栗毛の卒業生が呆れた顔のままで言う。トレーナーさんは柔軟を延々と課されている同級生たちの方に向かうようだ。背を向け歩きながらヒラヒラと手を振っている。

 

「あと、わたしのトレーナーもそんなに甘い人じゃないからね?」

 

トレーナーさんと十分距離が離れてから、まだ併走を繰り返している先輩たちに視線向け、ポツリと栗毛の大先輩が零す。なにか見抜いたような言葉、だけど顔は優しげにトレーナーさんの背中を見ていた。

 

 

 

 

「さ、向こうに戻りましょうか。スタート係お願いね」

 

手を差し伸べて助け起こす。口の中で飴玉を転がしているゆるふわおさげの1年生にそう言うと、ゆっくりとした歩みでゴール地点に向かう。

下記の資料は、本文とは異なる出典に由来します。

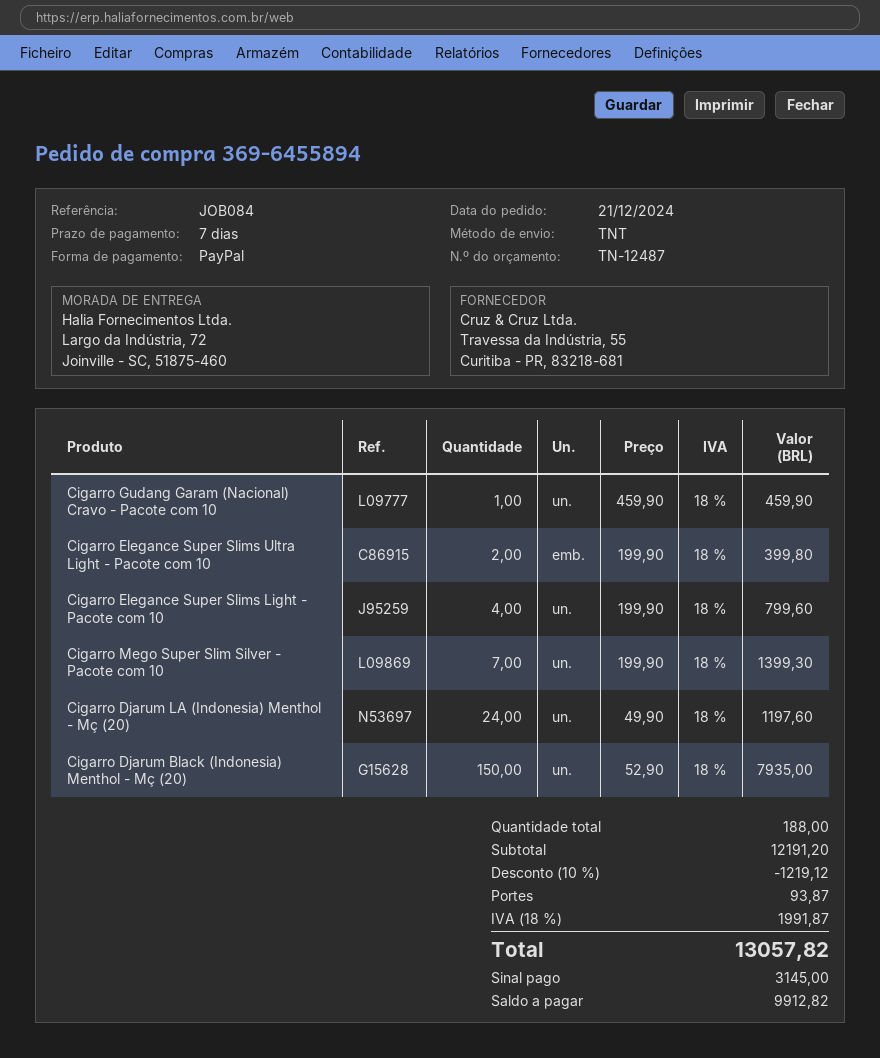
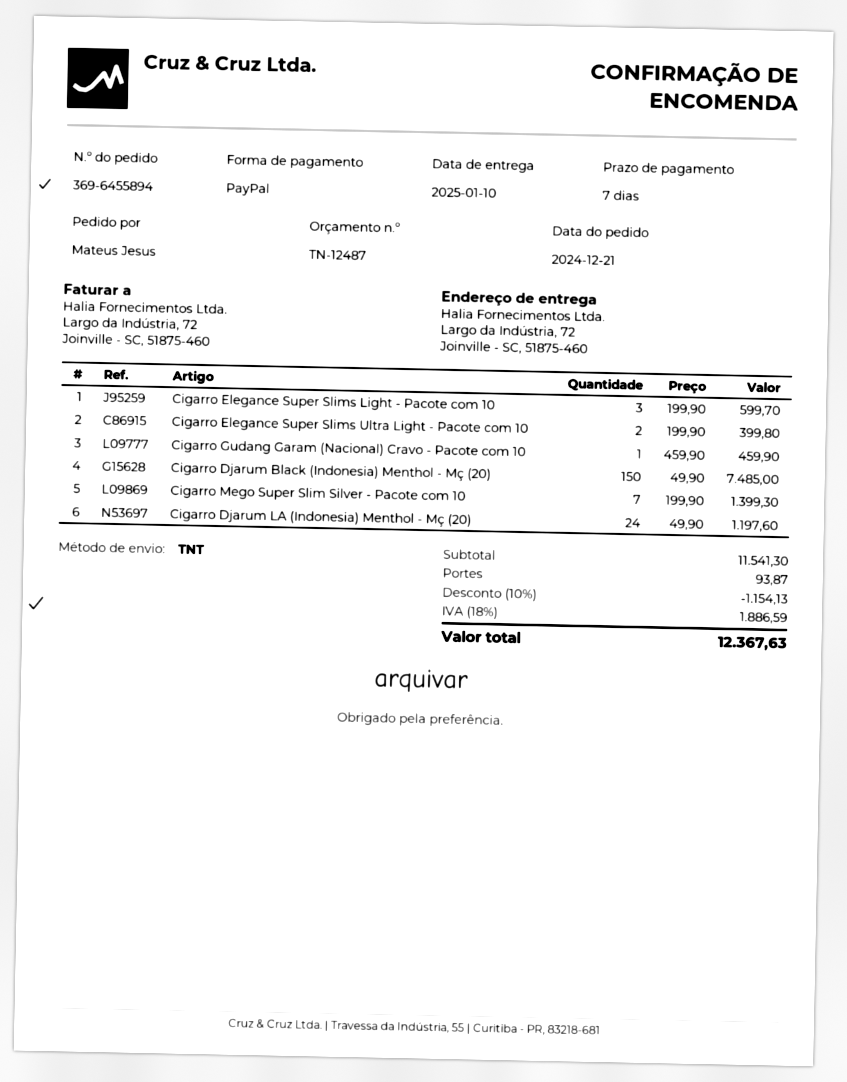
Cigarro Elegance Super Slims Light - Pacote com 10: 4 x 199.90 = 799.60 -> 3 x 199.90 = 599.70
Cigarro Djarum Black (Indonesia) Menthol - Mç (20): 150 x 52.90 = 7935.00 -> 150 x 49.90 = 7485.00
subtotal: 12191.20 -> 11541.30
discount: 10% = 1219.12 -> 10% = 1154.13
tax: 18% = 1991.87 -> 18% = 1886.59
total: 13057.82 -> 12367.63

ちょうど縺れるようになだれ込んだ小柄芦毛の3年と短髪赤毛の同期を迎える。併走の回数を聞きながら目でも会話して、腕の時計を見る。クラシカルな手巻き時計はそろそろ正午だと告げていた。

 

「それじゃ、あなたも走りなさい。スタートだけ本気、あとはゆっくり流しながら背中を見て、ね」

 

ストップウォッチと画板で武装している眼鏡青鹿毛の後輩に声をかける。えっ、と少し遠く、1年生2人と和やかに体操をしているトレーナーへと目向け、戸惑うような仕草を見せる。それに対してわざとらしい笑い顔を作り、言葉を続ける。

 

「…直接言われたかった?大丈夫、話してあるから。それに…コースの中でも見たいでしょ?」

 

始めは揶揄う様な言い方で、後半は真面目に告げると、ピクピクと青鹿毛の耳と尻尾が揺れる。

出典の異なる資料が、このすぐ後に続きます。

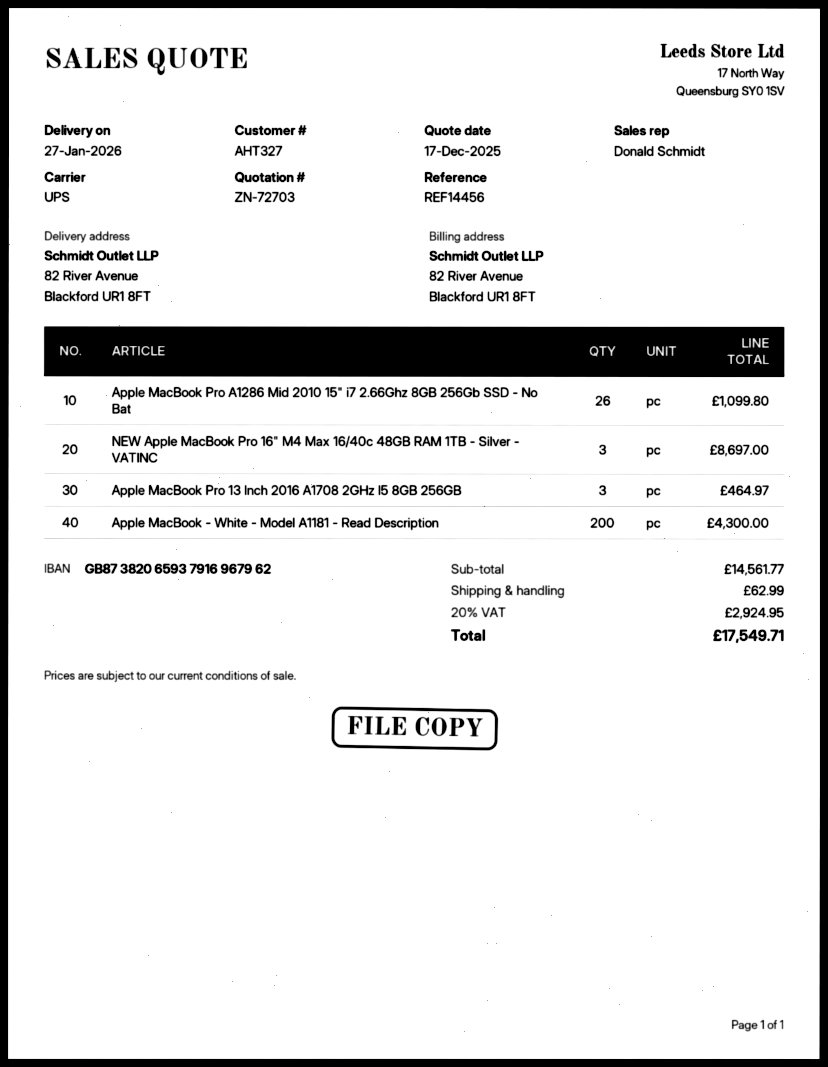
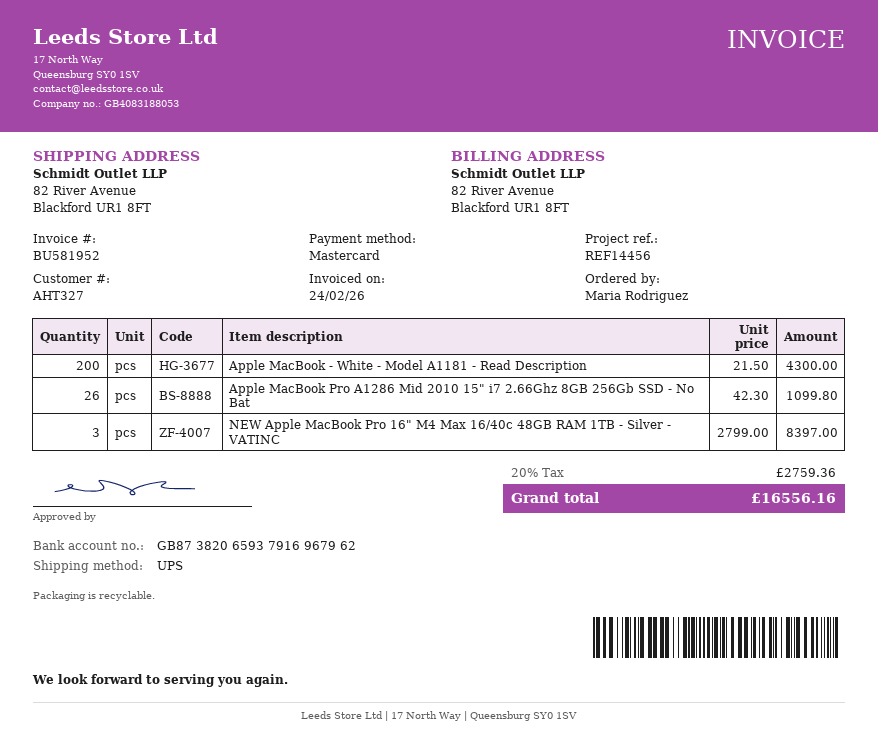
NEW Apple MacBook Pro 16" M4 Max 16/40c 48GB RAM 1TB - Silver - VATINC: 3 for 8697.00 -> 3 for 8397.00
Apple MacBook Pro 13 Inch 2016 A1708 2GHz I5 8GB 256GB: 3 for 464.97 -> none
shipping: 62.99 -> none
tax: 20% = 2924.95 -> 20% = 2759.36
total: 17549.71 -> 16556.16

そして大人しく武装解除すると軽く手足を回して同級生のサイドテールに声をかけてスタート位置に入る。

 

飴玉を口に転がしている1年がスタート係で手を挙げる。振り下ろされて地面を蹴る音が響く。午前中最後の一走、同期はどうやら引き摺り回す事を選んだらしく先頭を譲らず、後輩たちがその背を追う。

 

ゆったりとゴール地点で待ち受ける。自分たちが果たせなかった想いを引き継いでくれることを願いながら、駆ける脚音に耳をすませた。